- Bar Louie is offering a 50% discount — $25,000 — on its franchising fee for first-time franchisees through June 2024 to incentivize new development, the company wrote in an email to Restaurant Dive.
- The 67-unit bar brand also created an updated restaurant layout and design to provide more flexibility while retaining the brand’s ability to craft a localized experience.
- According to the press release the chain’s executive team, headed by Brian Wright, who joined as CEO last September, views the discount as a step necessary to prepare the chain for additional growth.
The new, contemporary restaurant layout was initially tested in the chain’s Nashville, Tennessee, location. The company did not immediately respond to a request for comment on the features that differentiate the new layout from past stores. Bar Louie’s restaurants are not identical, according to the press release, but each is designed to appeal to “an affluent crowd that enjoys premium cocktails.”
Wright said in a statement that current and prospective franchisees have expressed approval for the initiatives taken by the brand during his tenure.
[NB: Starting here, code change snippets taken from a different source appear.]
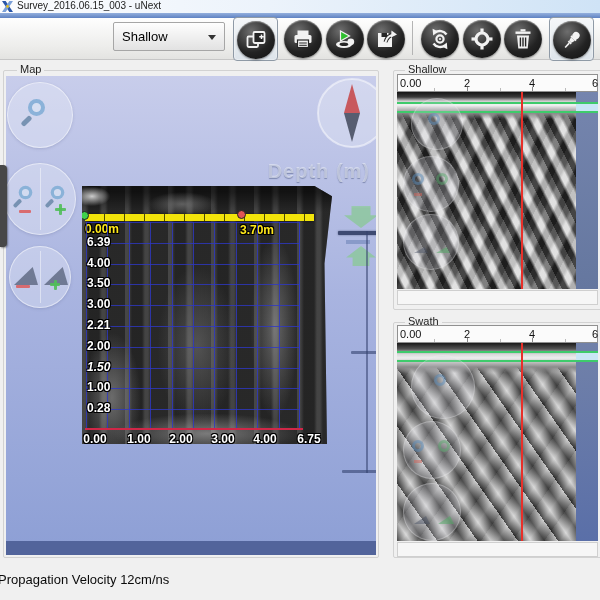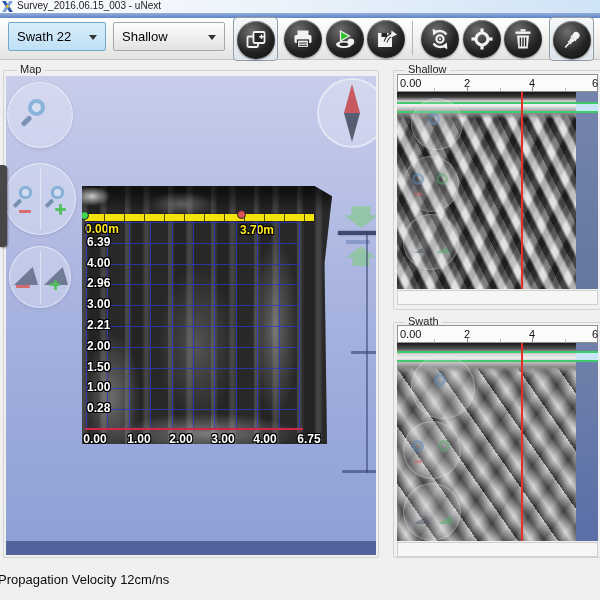"Swath 22" div.abs { html: <div> <span>Swath 22</span> <span></span> </div> -> none }
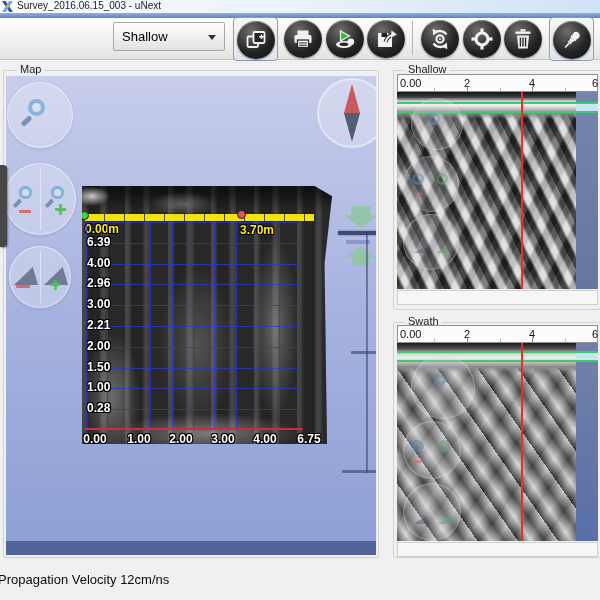"Depth (m)" span.abs { html: none -> <span>Depth (m)</span> }
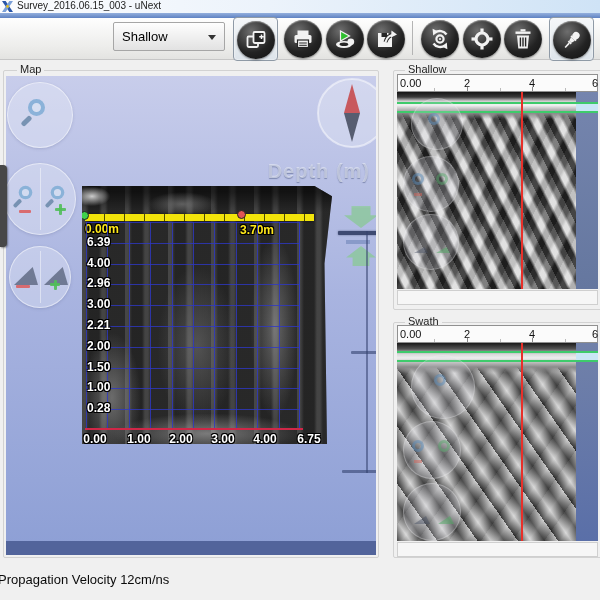"2.96" span.abs { text: 2.96 -> 3.50 }
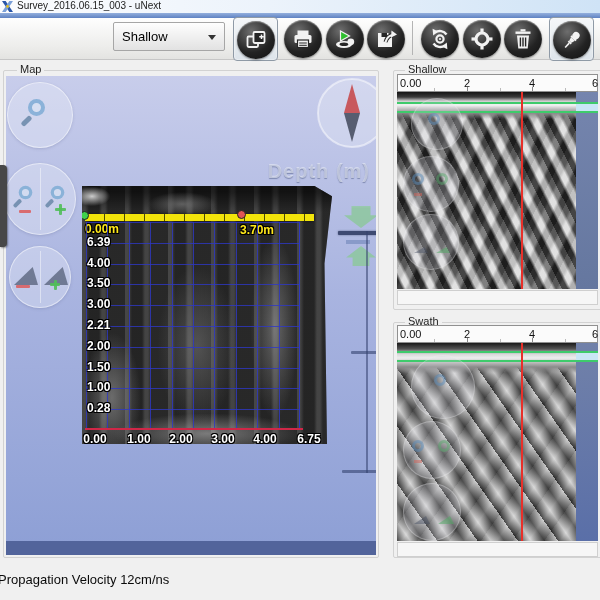"1.50" span.abs { font-style: none -> italic }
The company recently signed a five-unit development agreement with a hotel group in the Midwest to open Bar Louie locations in hotels in the Indianapolis and Chicago markets.
“Additionally, existing franchisees are taking note of the brand’s revitalized operations,” the company said. “As Kenny Patel, one of the brand’s longest-standing franchisees, is opening an additional location in Naperville, IL.”
When Wright took over as CEO last year, Bar Louie had 70 units. According to the press release, the brand’s unit count is currently 67. Bar Louie did not immediately respond to a request for comment on these closures. Bar Louie had 90 units prior to declaring bankruptcy in 2020, but closed 38 under-performing locations as part of its turnaround strategy.
According to the franchise disclosure document for Bar Louie, average annual gross sales at its non-hotel, franchised locations are about $3 million, up from a mid-pandemic low of $1.4 million, but trailing the chain’s 2014 $3.1 million average. AUVs across the system had declined for several years between 2014 and the onset of the COVID-19 pandemic.